[Start of Attachment]

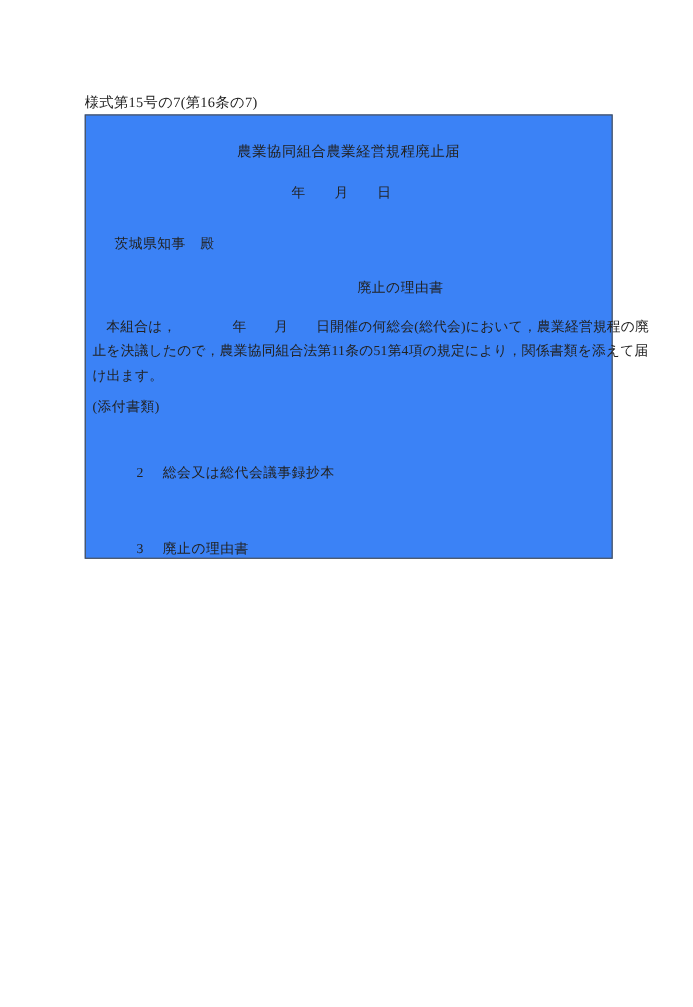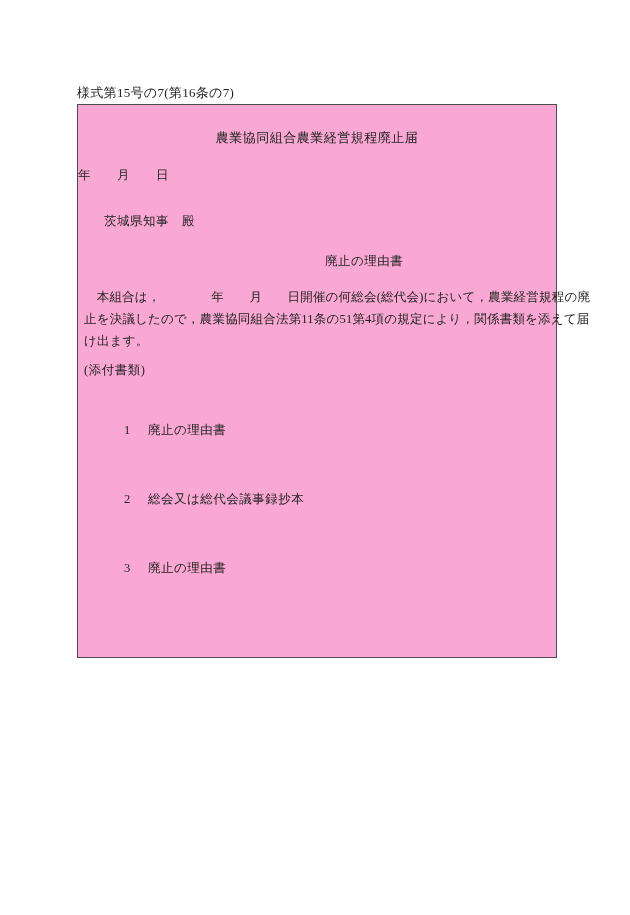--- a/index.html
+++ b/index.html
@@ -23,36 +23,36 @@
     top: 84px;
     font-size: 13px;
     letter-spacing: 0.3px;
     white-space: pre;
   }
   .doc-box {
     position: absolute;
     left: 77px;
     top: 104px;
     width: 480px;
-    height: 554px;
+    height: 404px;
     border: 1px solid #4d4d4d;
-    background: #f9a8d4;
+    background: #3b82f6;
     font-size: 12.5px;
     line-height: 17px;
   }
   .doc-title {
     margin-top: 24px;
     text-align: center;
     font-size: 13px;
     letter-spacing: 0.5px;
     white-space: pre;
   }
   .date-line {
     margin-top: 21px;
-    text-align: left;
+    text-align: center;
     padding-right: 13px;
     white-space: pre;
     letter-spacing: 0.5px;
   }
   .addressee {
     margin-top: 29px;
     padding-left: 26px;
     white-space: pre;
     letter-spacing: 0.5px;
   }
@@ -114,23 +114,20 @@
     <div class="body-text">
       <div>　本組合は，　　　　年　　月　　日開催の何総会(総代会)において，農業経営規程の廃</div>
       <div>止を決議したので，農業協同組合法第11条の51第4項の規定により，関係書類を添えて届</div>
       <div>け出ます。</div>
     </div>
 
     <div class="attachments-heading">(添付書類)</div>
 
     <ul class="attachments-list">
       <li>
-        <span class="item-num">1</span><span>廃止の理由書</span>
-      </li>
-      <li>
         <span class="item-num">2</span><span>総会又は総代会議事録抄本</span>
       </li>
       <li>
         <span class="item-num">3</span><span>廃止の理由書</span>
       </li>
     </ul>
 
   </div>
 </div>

[End of Attachment]

▶ **What the task requires**:
What lines in the data above contain the word "text"? Copy them all.

▶ **Solution to the problem**:
     text-align: center;
-    text-align: left;
+    text-align: center;
     <div class="body-text">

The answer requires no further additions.